Requirements for CDS-IRB review:

  • Lead PI meets the minimum qualifications as set by the NIH Data Access Committee.  Those qualifications can be found here;
  • PI holds an NIH eRA Commons account.  For more information about eRA Commons and how to obtain an account, visit the following website:  https://public.era.nih.gov/commons.
  • A reliance agreement is in place through either the NHLBI Reliance Agreement or the SMART IRB process;
  • Institution’s Federalwide Assurance (FWA) number.  For more detailed information on the FWA and the process of filing for an FWA visit the following website:  https://www.hhs.gov/ohrp/register-irbs-and-obtain-fwas/fwas/index.html.
  • PI must obtain an IRBManager username and password through the CDS-IRB Office to submit through the application electronic process.

How should I prepare for submitting my application for review to the CDS-IRB?

The following steps and recommendations will assist with a more efficient submission process.

What is the process for submitting a secondary research project to the CDS-IRB for review?

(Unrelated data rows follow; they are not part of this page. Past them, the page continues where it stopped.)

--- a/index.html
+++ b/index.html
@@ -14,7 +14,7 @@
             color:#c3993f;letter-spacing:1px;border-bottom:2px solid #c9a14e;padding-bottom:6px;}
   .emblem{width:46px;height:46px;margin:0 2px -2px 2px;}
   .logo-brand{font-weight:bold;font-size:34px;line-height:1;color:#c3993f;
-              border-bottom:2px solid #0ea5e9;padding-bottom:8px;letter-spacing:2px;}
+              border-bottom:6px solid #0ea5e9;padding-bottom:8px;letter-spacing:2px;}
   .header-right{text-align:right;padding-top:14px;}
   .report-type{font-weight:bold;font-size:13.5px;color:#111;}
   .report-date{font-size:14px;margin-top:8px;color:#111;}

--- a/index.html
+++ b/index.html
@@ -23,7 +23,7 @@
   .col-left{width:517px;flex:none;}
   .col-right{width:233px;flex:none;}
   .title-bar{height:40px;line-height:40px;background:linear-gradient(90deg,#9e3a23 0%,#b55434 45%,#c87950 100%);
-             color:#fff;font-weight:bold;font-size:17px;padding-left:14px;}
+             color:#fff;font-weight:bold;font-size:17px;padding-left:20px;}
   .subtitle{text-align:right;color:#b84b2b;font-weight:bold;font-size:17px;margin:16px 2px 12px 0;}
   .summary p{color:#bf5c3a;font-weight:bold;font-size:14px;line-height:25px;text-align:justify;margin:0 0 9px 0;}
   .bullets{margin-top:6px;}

  • Review the Application Sample Form for the information that will be requested.
  • Click on the IRBManager link on this website and register for a username and password.
  • Login to IRBManager and click on Start xForm on the upper left side of the page.
  • Fill out the application questions.  

Where can I ask for help if I can't upload documents into the CDS-IRB Application Website?

Contact the CDS-IRB Office by phone (844) 200-8952 or email: CDS-IRB_Helpdesk@emmes.com 

Review Process Questions
- Clinical Data Science Institutional Review Board (CDS-IRB)

What happens after I submit my application for the CDS-IRB review? 

  • As soon as you hit the submit button in IRBManager™ two emails are generated:
  • An acknowledgement email is sent to the submitter and PI, and
  • An alert email to the CDS-IRB Office that a submission has come in.
  • The CDS-IRB Office conducts a preliminary administrative review to assess if all the required information has been provided and obtain any needed clarifications.  Once the CDS-IRB Office has all the necessary information in hand you will receive an update email indicating the project has been forwarded for IRB review.
  • The project is assigned to designated board members for the ethical review of the project. 
  • If needed, CDS-IRB Office personnel will contact you with board member requests for more information, clarifications, and/or additional documentation.
  • The assigned board members present the project at the monthly IRB meeting where a determination is made.
  • You will be sent an email indicating the CDS-IRB determination.
  • An overview of the CDS-IRB review process is located here.

How often does the CDS-IRB meet to review protocols?

Currently, the NHLBI CDS-IRB meets monthly.

Who do I contact if I have questions about the review process?

Contact the CDS-IRB Office by phone (844) 200-8952 or email: CDS-IRB_Helpdesk@emmes.com.

Forms and Documents
- Clinical Data Science Institutional Review Board (CDS-IRB)

References
- Clinical Data Science Institutional Review Board (CDS-IRB)

1. Refer to the NIH Genomic Data Sharing Policy for more information.

2. Refer to the Points to Consider for Institutions and IRBs in Submission and Secondary Use of Human Genomic Data under the NIH GDS Policy for information on the process of categorizing data for public or controlled access.

3. Review any requirements for data use for a specific dataset as noted in the Data Use Certificate, such as whether IRB review is required.

4. A copy of the SMART IRB Agreement can be found at:  https://smartirb.org/agreement/.

5. For the steps involved and information required in initiating a request through the SMART IRB Online Reliance System, review the following SMART IRB checklist:  https://smartirb.org/assets/files/Reliance-Checklist.pdf.

6. For a sample SMART IRB Reliance Request Form - https://smartirb.org/assets/files/SampleRelianceRequestForm.pdf.

7. For a description of these categories, refer to the Project Information section of the Sample Application Form located on the CDS-IRB website.

8. IRBManager™ is the electronic system for IRB application submission and management of IRB-related records used by the CDS-IRB.